◆ **Required action**
Search the listing below for the string "center" and show each line that contains it.

◆ **Raw data**

===============

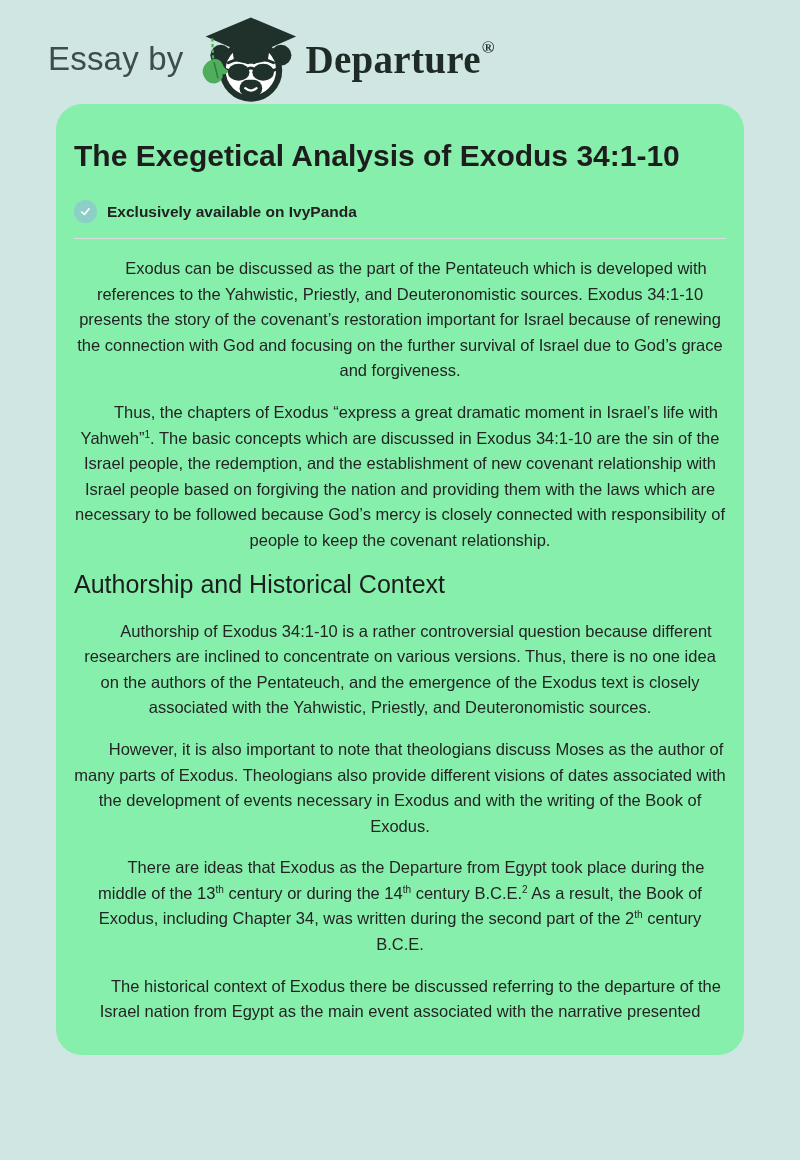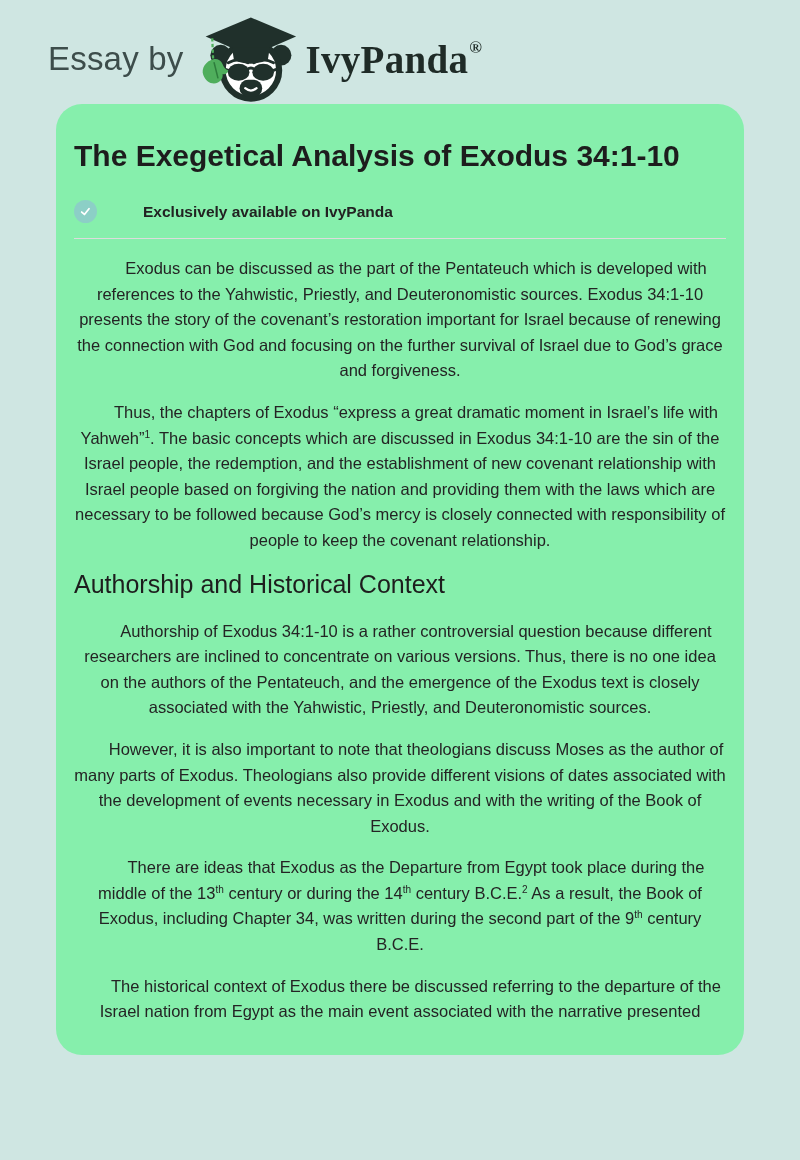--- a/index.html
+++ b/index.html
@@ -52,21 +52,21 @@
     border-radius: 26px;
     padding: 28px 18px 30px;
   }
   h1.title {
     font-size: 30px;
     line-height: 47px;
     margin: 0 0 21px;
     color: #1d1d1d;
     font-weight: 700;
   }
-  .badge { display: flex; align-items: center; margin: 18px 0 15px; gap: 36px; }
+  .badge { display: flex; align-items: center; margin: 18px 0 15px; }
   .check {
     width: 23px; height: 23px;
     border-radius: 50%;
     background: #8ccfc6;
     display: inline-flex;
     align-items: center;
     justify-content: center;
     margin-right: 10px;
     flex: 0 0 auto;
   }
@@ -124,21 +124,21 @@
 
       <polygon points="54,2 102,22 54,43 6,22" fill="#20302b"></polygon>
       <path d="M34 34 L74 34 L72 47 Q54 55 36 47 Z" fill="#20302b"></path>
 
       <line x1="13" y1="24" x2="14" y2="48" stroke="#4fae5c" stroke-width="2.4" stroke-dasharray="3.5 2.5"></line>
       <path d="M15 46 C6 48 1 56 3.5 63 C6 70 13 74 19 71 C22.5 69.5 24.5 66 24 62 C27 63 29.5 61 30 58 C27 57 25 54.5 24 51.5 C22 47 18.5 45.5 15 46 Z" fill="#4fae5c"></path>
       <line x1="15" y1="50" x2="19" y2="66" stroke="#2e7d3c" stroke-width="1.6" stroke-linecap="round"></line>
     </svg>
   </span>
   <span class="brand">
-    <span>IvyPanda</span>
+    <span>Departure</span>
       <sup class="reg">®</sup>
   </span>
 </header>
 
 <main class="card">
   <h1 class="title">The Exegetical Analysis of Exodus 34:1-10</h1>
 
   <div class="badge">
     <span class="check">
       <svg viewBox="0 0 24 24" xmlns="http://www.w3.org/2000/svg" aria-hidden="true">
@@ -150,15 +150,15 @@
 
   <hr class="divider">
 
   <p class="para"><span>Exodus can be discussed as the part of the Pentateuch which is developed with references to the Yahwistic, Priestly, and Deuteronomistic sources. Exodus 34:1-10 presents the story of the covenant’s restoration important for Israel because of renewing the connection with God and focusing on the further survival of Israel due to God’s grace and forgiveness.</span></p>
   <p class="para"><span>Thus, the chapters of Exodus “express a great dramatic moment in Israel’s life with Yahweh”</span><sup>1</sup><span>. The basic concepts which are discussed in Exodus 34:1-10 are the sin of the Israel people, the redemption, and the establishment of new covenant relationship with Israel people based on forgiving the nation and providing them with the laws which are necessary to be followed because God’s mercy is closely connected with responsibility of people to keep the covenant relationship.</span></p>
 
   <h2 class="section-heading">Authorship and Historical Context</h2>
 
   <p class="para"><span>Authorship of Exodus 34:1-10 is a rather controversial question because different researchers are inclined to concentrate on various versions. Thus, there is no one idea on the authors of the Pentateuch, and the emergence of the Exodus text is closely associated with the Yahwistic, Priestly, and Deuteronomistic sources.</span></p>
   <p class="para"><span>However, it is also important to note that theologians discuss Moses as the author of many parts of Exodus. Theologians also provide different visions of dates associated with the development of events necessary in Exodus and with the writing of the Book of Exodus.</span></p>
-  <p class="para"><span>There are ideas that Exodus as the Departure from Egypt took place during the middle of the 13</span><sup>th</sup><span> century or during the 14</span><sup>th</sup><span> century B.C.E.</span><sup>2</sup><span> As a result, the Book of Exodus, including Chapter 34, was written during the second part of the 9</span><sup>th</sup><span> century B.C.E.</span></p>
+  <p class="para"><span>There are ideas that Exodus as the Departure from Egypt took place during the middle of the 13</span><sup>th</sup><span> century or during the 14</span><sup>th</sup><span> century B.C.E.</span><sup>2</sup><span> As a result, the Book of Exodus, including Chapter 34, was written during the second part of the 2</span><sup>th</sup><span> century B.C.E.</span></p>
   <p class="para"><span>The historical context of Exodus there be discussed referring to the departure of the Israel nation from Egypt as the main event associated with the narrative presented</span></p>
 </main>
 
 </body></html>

===============

◆ **Output below**
-  .badge { display: flex; align-items: center; margin: 18px 0 15px; gap: 36px; }
+  .badge { display: flex; align-items: center; margin: 18px 0 15px; }
     align-items: center;
     justify-content: center;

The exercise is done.